Marriage counseling would be a lot a cheaper.

 

I'd guess most if not all of the issues in your marriage are communication based. Neither of you seem to do a good job of setting expectations and understanding each other's needs so you've disintegrated into separate armed camps.

 

Counseling is at least worth a shot before you try poisoning his food or something equally dire...

 

Mr. Lucky

Posted
I have to strongly disagree with this line. That is such a bold all encompassing statement to say that of every relationship. I guarantee that it is not factual.
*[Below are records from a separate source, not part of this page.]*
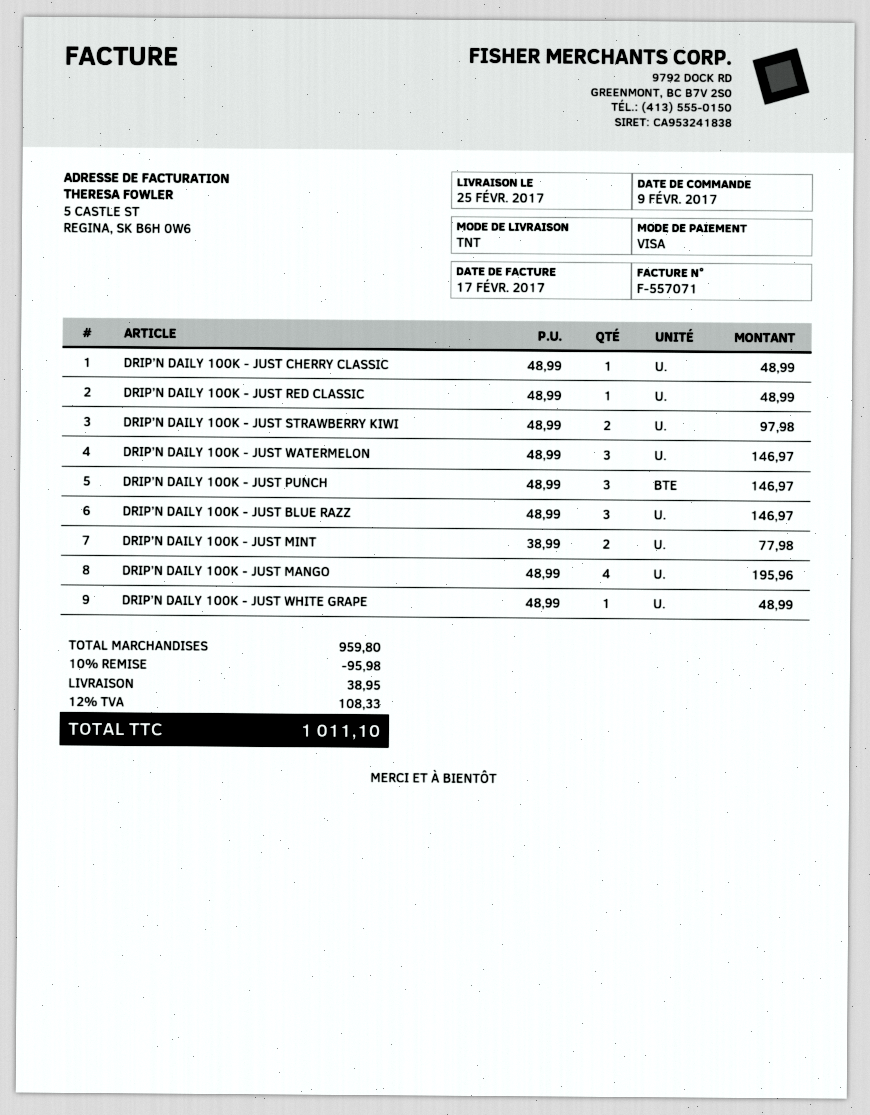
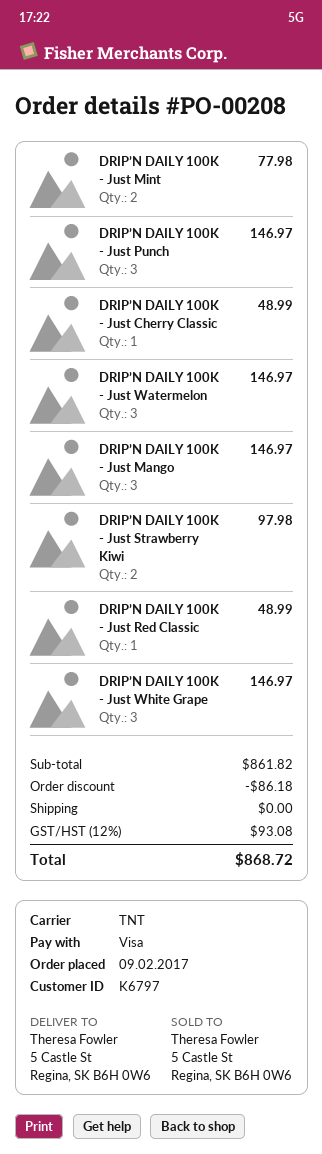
DRIP’N DAILY 100K - JUST BLUE RAZZ: 3 for 146.97 -> none
DRIP’N DAILY 100K - JUST MANGO: 4 for 195.96 -> 3 for 146.97
DRIP’N DAILY 100K - JUST WHITE GRAPE: 1 for 48.99 -> 3 for 146.97
subtotal: 959.80 -> 861.82
discount: 95.98 -> 86.18
shipping: 38.95 -> 0.00
tax: 12% = 108.33 -> 12% = 93.08
total: 1011.10 -> 868.72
It is very possible and quite doable not to have hate in a relationship. For those who don't have such an element in their relationship it is hurtful to see those that do have an element of hate and contempt for their SO.

 

I think Lonely’s statement is true more often than not. However, everyone probably has a different threshold in which they use the term or think about hate. Instead of someone saying that they dislike someone, they will use the term hate. People will hate people for minor infractions while others will need a mass murder to happen before they say they hate someone.

 

It is probably possible, but hard to believe that most long term marriages don’t have some sort of low point(s) a reasonable person would hate the other. When this happens, it is the commitment gets them through.

 

I saw a therapist that told me that 90% of ones marriage can be considered miserable and the good 10% made it worth it. He had been married for over 40 years and had 7 kids. I think he did something right, but this statement is nuts in my opinion.